Each chair, a person who never returned – A silent scream in the heart of Krakow

By Vivi Margariti

This is not a tourist attraction. It is not art. It is a scream. It is the absolute nothingness the Nazis left behind: a square filled with empty chairs. And each one of them represents a person who never had the chance to say goodbye. A child who never grew up. A mother who wiped away her son’s tears for the last time. A grandfather who once sat in his home chair – and never stood up again.
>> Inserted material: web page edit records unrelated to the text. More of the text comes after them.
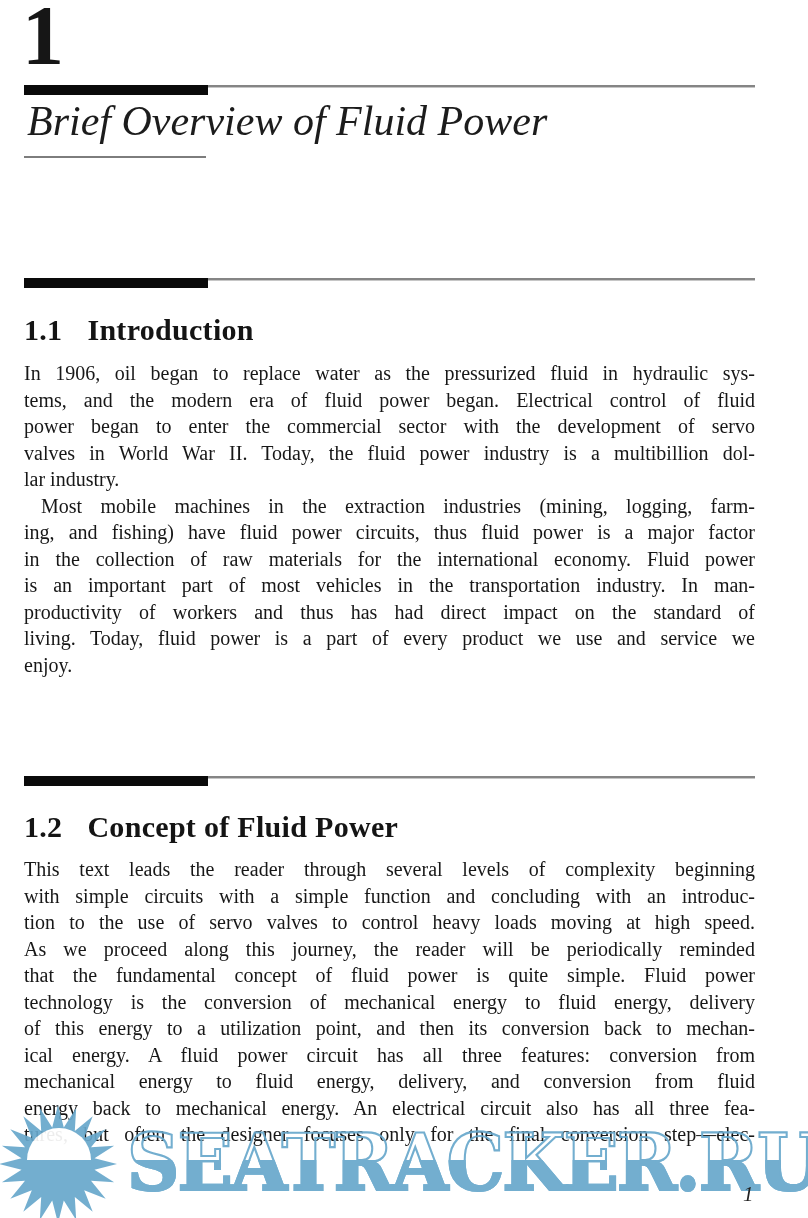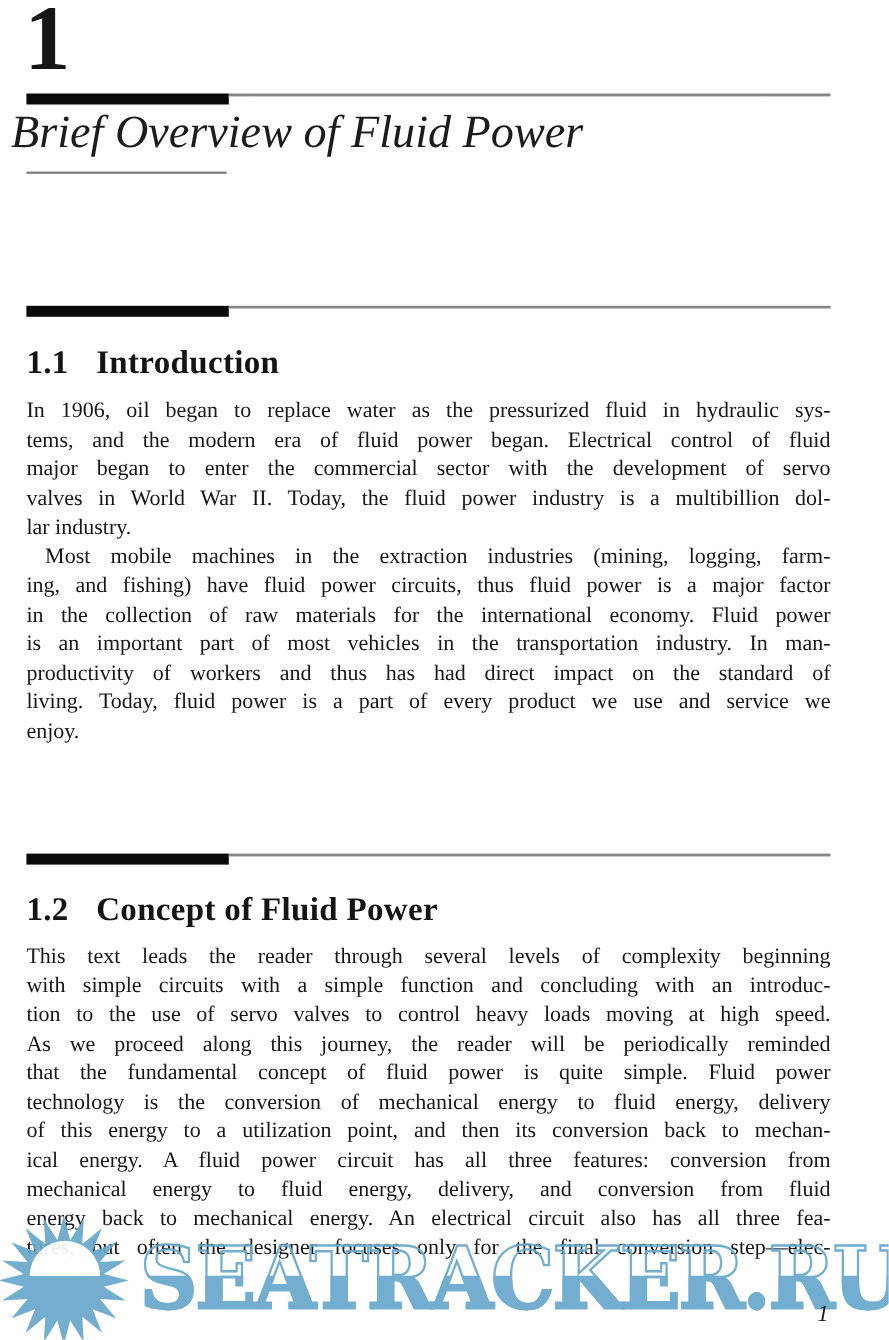--- a/index.html
+++ b/index.html
@@ -10,21 +10,21 @@
   
   .rule{position:absolute;left:24px;width:731px;height:11px;}
   .rule .bar{position:absolute;left:0;top:0;width:184px;height:10px;background:#0a0a0a;}
   .rule .thin{position:absolute;left:184px;top:0;width:547px;height:3px;
     background:linear-gradient(#858585 0 66%,#c6c6c6 66% 100%);}
   #chapter-number{
     position:absolute;left:22px;top:-6px;font-size:84px;font-weight:bold;
     line-height:84px;letter-spacing:0;
   }
   #chapter-title{
-    position:absolute;left:10px;top:97px;font-style:italic;font-size:42px;
+    position:absolute;left:27px;top:97px;font-style:italic;font-size:42px;
     line-height:48px;font-weight:normal;color:#1c1c1c;white-space:nowrap;
   }
   #title-underline{position:absolute;left:24px;top:156px;width:182px;height:2px;background:#7d7d7d;}
   .sec-heading{
     position:absolute;left:24px;font-weight:bold;font-size:30px;line-height:33px;
     letter-spacing:0.3px;color:#141414;white-space:nowrap;
   }
   .sec-heading .sec-title{margin-left:25px;margin-top:42px;}
   #sec1-heading{top:313px;}
   #sec2-heading{top:810px;}
@@ -77,21 +77,21 @@
   </div>
 
   <div id="sec1-heading" class="sec-heading">
     <span class="sec-num">1.1</span><span class="sec-title">Introduction</span>
   </div>
 
   <div id="sec1-paras" class="para-block">
       <div>
         <div class="line">In 1906, oil began to replace water as the pressurized fluid in hydraulic sys-</div>
         <div class="line">tems, and the modern era of fluid power began. Electrical control of fluid</div>
-        <div class="line">major began to enter the commercial sector with the development of servo</div>
+        <div class="line">power began to enter the commercial sector with the development of servo</div>
         <div class="line">valves in World War II. Today, the fluid power industry is a multibillion dol-</div>
         <div class="line lastline">lar industry.</div>
       </div>
       <div>
         <div class="line indent">Most mobile machines in the extraction industries (mining, logging, farm-</div>
         <div class="line">ing, and fishing) have fluid power circuits, thus fluid power is a major factor</div>
         <div class="line">in the collection of raw materials for the international economy. Fluid power</div>
         <div class="line">is an important part of most vehicles in the transportation industry. In man-</div>
         <div class="line">productivity of workers and thus has had direct impact on the standard of</div>
         <div class="line">living. Today, fluid power is a part of every product we use and service we</div>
Plac Bohaterów Getta, in the Jewish district of Podgórze in Krakow, is one of those places that shatter your soul.
There are no voices, no tourist noise.
Only chairs. Many. Metal. Dark. Still.

Your eyes count them unconsciously. As if you’re counting absences. But no matter how many you count, they’re never enough. Because there were so many more. Over 15,000 Jews were packed here before being transported to extermination camps. Many were executed right there, on this very square.
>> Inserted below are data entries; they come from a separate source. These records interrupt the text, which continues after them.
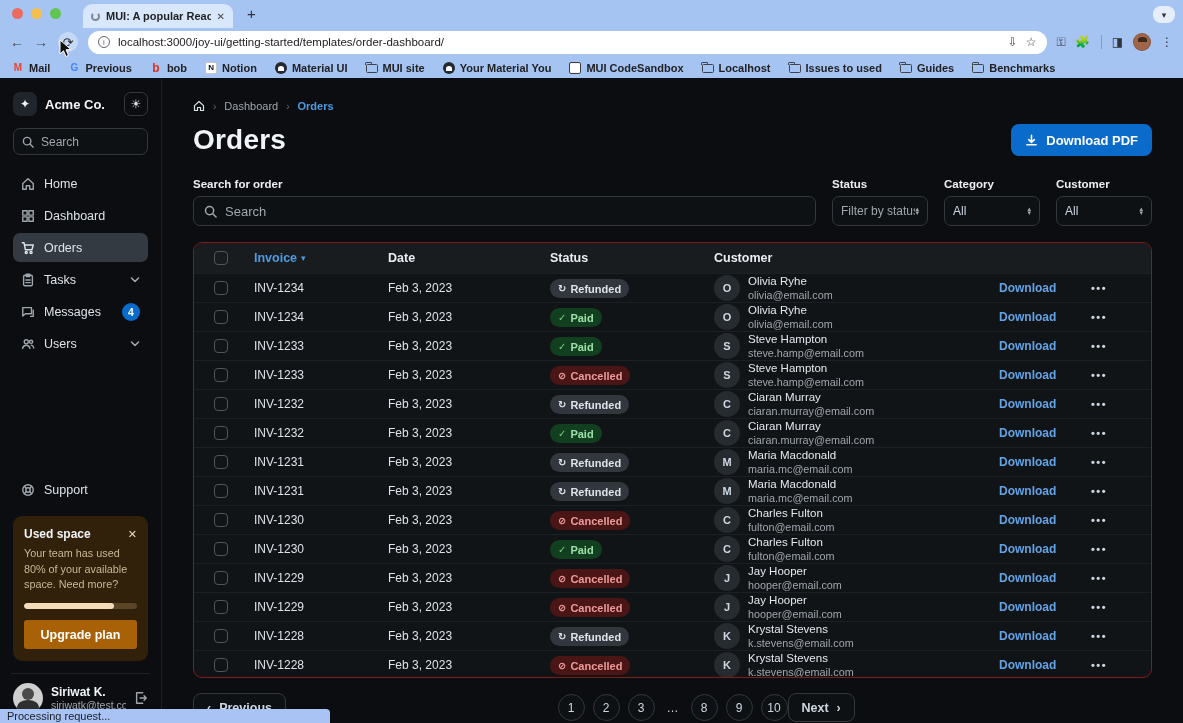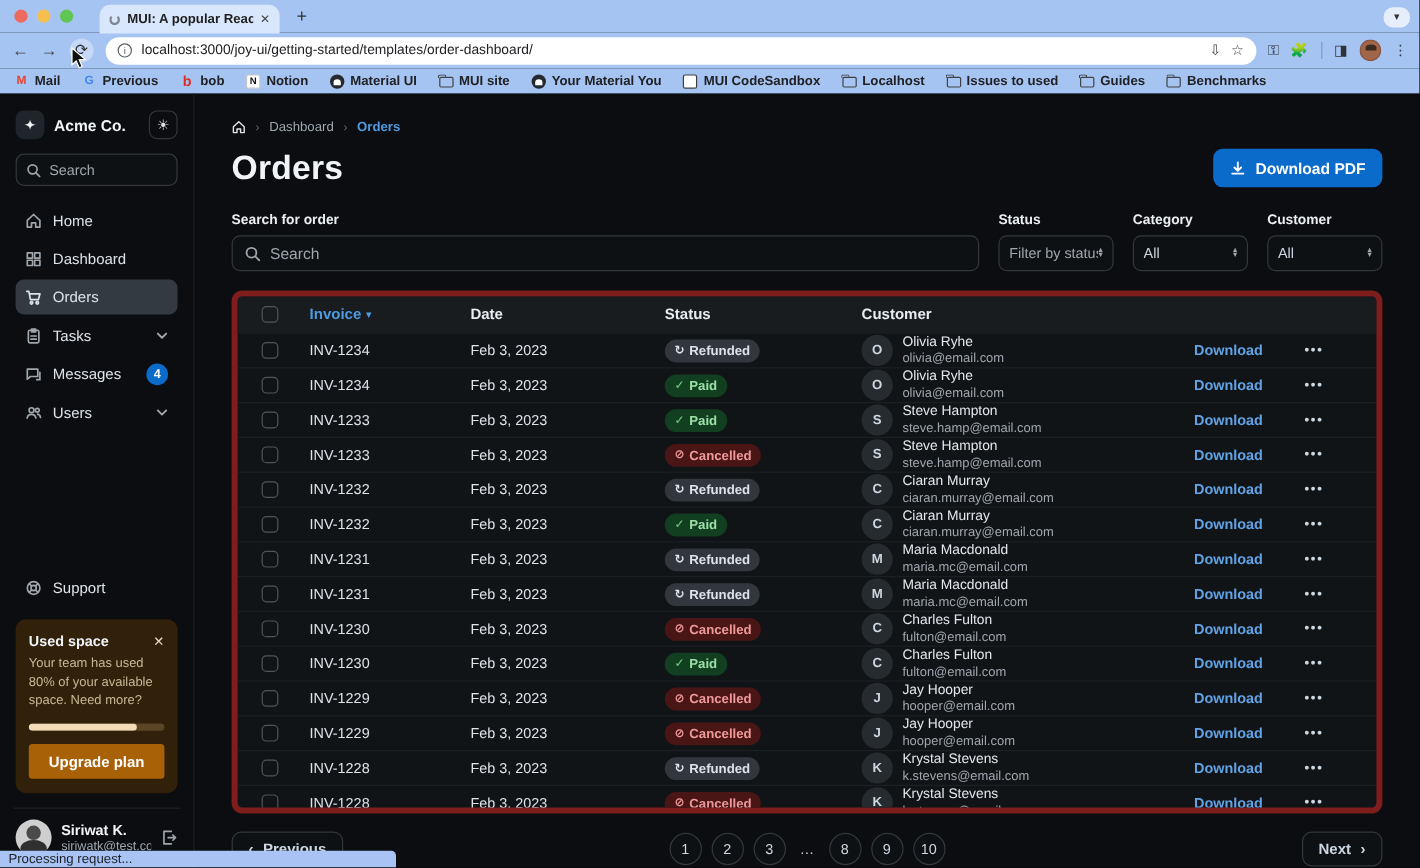--- a/index.html
+++ b/index.html
@@ -112,21 +112,21 @@
   .f-label { font-size:11.5px; font-weight:700; color:#ebeef2; }
   .f-search { flex:1; }
   .f-input { height:30px; border:1px solid #32383e; border-radius:7px; background:#0e1114;
     display:flex; align-items:center; gap:8px; padding:0 10px; color:#9fa6ad; font-size:13px; }
   .f-select { width:96px; height:30px; border:1px solid #32383e; border-radius:7px; background:#0e1114;
     display:flex; align-items:center; padding:0 8px; font-size:12px; color:#cdd7e1; }
   .f-select.dim { color:#9fa6ad; }
   .f-select .val { flex:1; white-space:nowrap; overflow:hidden; }
   .updown { display:flex; flex-direction:column; line-height:.55; font-size:7px; color:#9fa6ad; }
 
-  .table-card { margin-top:16px; border:5px solid #7f1d1d; border-radius:9px; background:#111417;
+  .table-card { margin-top:16px; border:1px solid #7f1d1d; border-radius:9px; background:#111417;
     overflow:hidden; height:436px; }
   .trow { display:grid; grid-template-columns:60px 134px 162px 164px 1fr 92px 60px;
     align-items:center; height:29px; border-top:1px solid #1b2025; }
   .thead { height:30px; background:#181c1f; border-top:none; font-size:12.5px; font-weight:700; color:#e8edf2; }
   .th-invoice { color:#4f9ae0; display:flex; align-items:center; gap:4px; }
   .sort-ic { font-size:9px; }
   .cb { width:14px; height:14px; border:1.5px solid #4e555c; border-radius:4px; margin-left:20px; }
   .cell-inv, .cell-date { font-size:12px; color:#dde3e9; }
   .chip { display:inline-flex; align-items:center; gap:4px; height:19px; border-radius:10px;
     padding:0 8px; font-size:11px; font-weight:600; width:max-content; }
@@ -137,21 +137,21 @@
   .cust { display:flex; align-items:center; gap:8px; min-width:0; }
   .cust-avatar { width:26px; height:26px; border-radius:50%; background:#262b30; color:#cdd7e1;
     font-size:11px; font-weight:600; display:flex; align-items:center; justify-content:center; flex:none; }
   .cust-name { font-size:11.5px; color:#e3e8ee; line-height:1.25; }
   .cust-email { font-size:10.8px; color:#9fa6ad; line-height:1.2; white-space:nowrap; }
   .dl-link { font-size:12px; font-weight:600; color:#62a3e6; }
   .row-menu { font-size:11px; color:#cdd7e1; letter-spacing:1.5px; font-weight:700; }
 
   .pagination { margin-top:15px; display:flex; align-items:center; }
   .pg-side { flex:1; display:flex; }
-  .pg-side.right { justify-content:flex-end; }
+  .pg-side.right { }
   .pg-btn { height:29px; border:1px solid #32383e; border-radius:8px; display:flex; align-items:center;
     gap:8px; padding:0 13px; font-size:12.5px; font-weight:600; color:#cdd7e1; background:#0e1114; }
   .pg-pages { display:flex; align-items:center; gap:8px; }
   .pg-num.page { width:27px; height:27px; border:1px solid #32383e; border-radius:50%; background:#0e1114;
     display:flex; align-items:center; justify-content:center; font-size:12px; color:#cdd7e1; }
   .pg-num.ellipsis { width:20px; text-align:center; color:#cdd7e1; font-size:12px; }
 
   .status-bubble { position:absolute; left:0; bottom:0; height:14px; min-width:330px; width:330px;
     background:#a9c3f4; color:#1b1f24; font-size:11px; padding:0 7px; display:flex; align-items:center;
     border-top-right-radius:4px; z-index:5; }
Roman Polanski, the artist and Holocaust survivor, once said that life in the ghetto stopped suddenly – as if time itself had frozen. That time is still frozen. And it stands before you – in the shape of a chair.

This is not a monument

It is guilt. Some trips open your eyes. But sometimes, they open wounds that are not your own – wounds we must carry.
So that we never sink into darkness again. If you ever find yourself in Krakow, do not pass this square by.
Don’t just say, “what a powerful photo,” and leave. Sit for a while. Be silent. And listen to those who can no longer speak.

Travel is not always an escape. Sometimes, it’s a return to the truth.

📍 Plac Bohaterów Getta, Podgórze, Kraków
📷 Don’t forget to take a photo – but more importantly, don’t forget to remember.